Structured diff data

· · · ·

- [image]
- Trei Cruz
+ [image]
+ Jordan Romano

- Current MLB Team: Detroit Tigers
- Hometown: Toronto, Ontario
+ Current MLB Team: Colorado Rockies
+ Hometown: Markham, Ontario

· · · ·

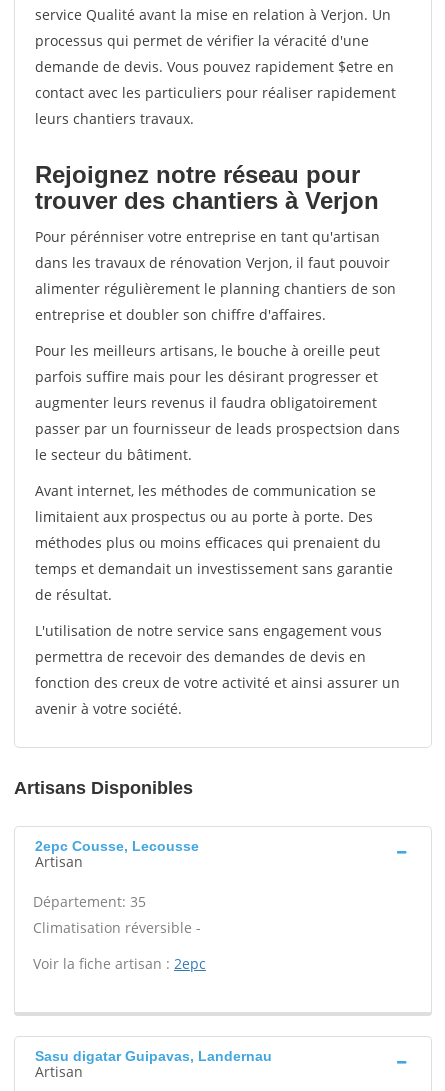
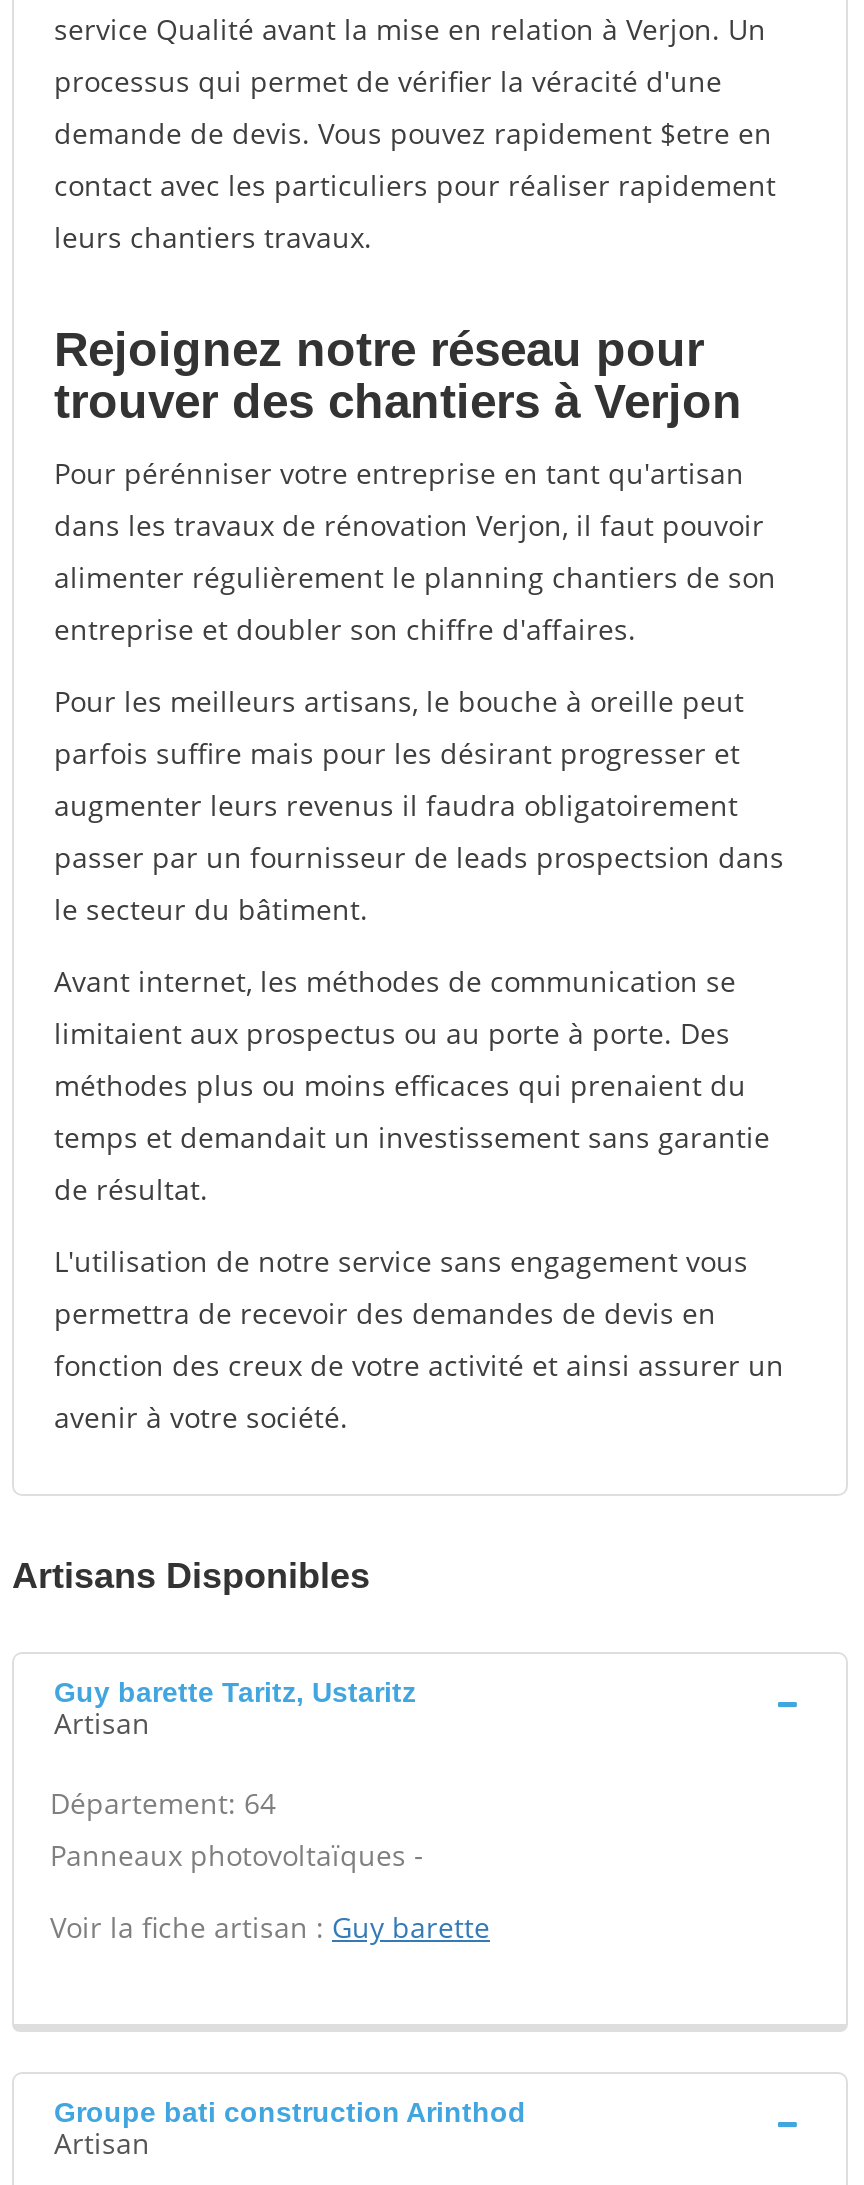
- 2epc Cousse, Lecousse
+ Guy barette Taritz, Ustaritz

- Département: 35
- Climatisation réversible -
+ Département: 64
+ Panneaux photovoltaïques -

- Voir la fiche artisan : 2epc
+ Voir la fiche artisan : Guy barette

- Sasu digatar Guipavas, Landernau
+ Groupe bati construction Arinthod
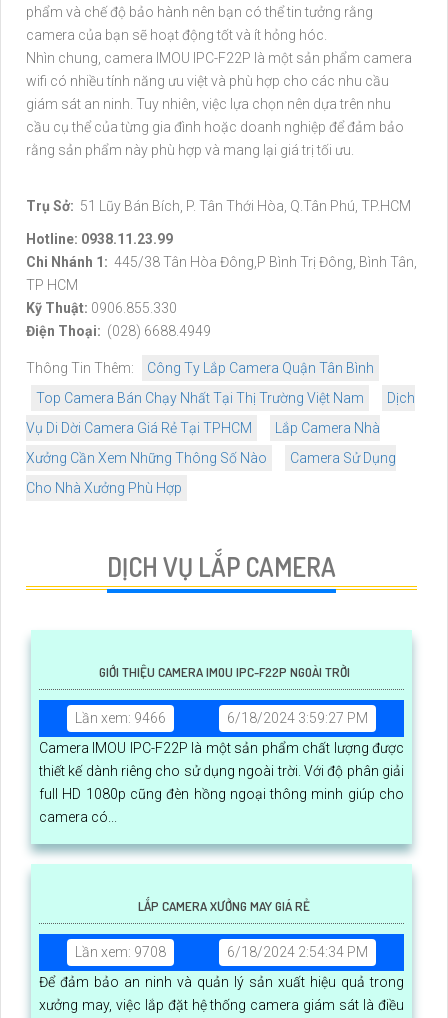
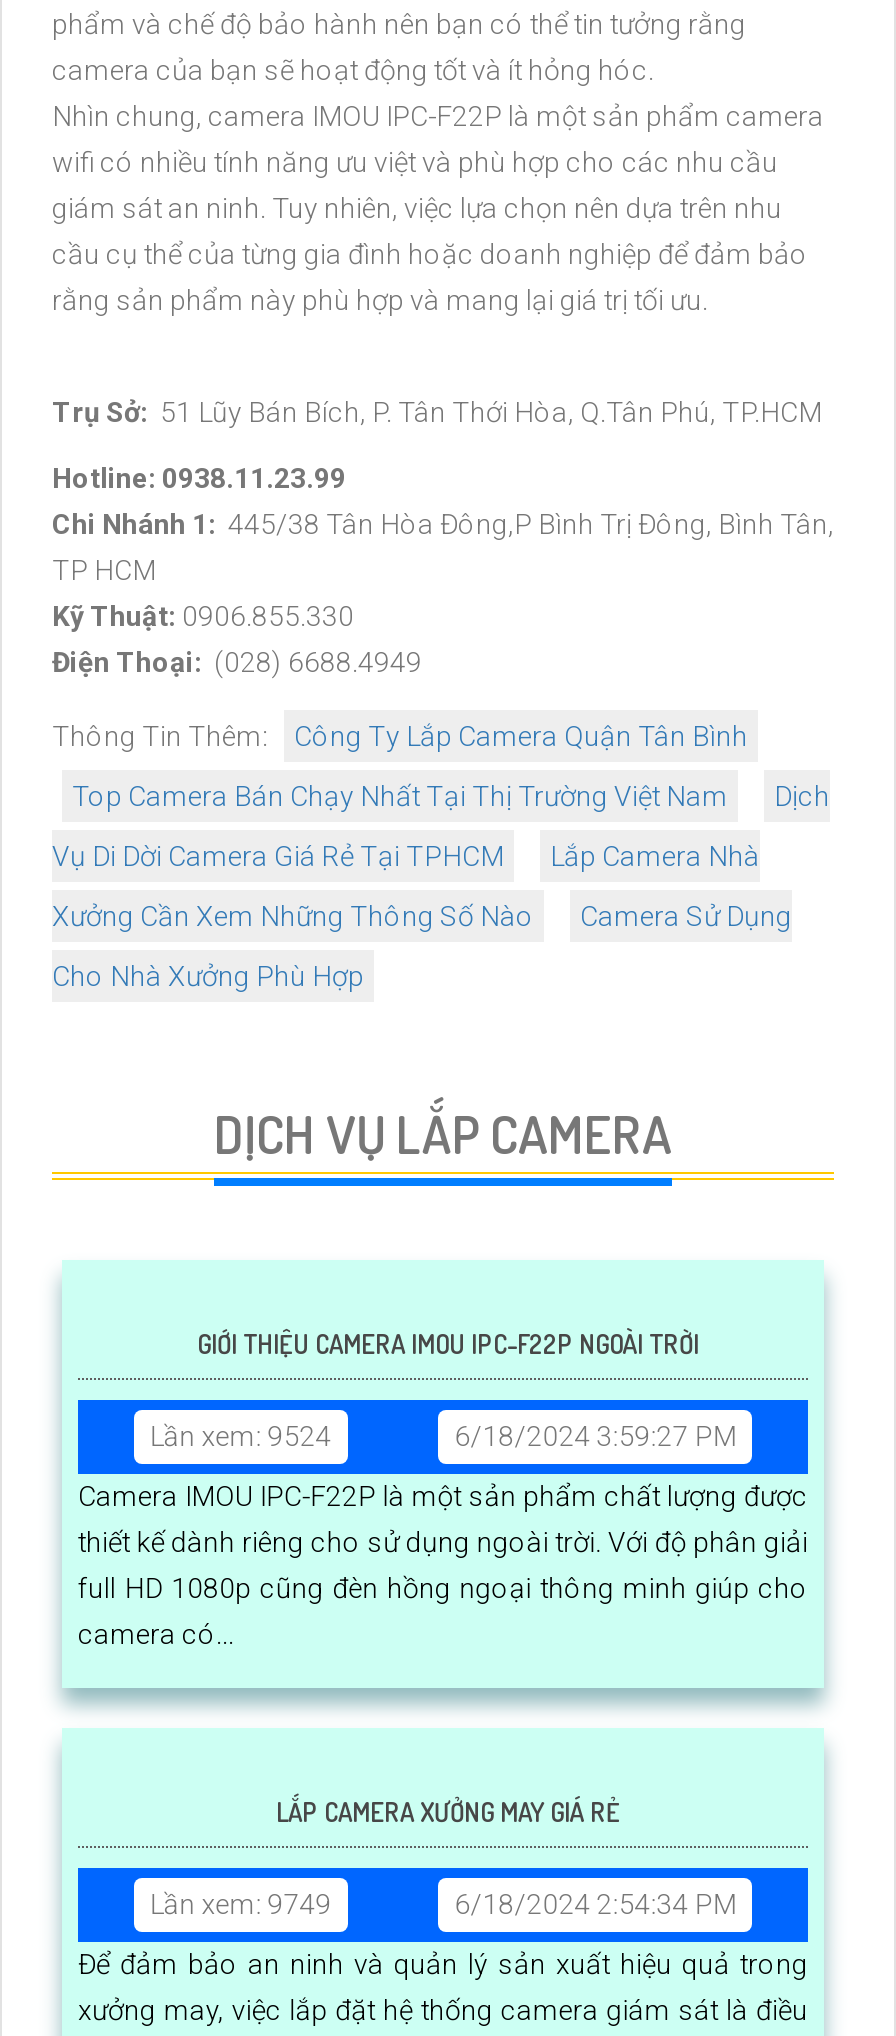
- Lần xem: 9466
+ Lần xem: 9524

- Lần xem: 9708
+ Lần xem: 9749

· · · ·

Which lines above carry the string "Hometown"? Copy those lines.

- Hometown: Toronto, Ontario
+ Hometown: Markham, Ontario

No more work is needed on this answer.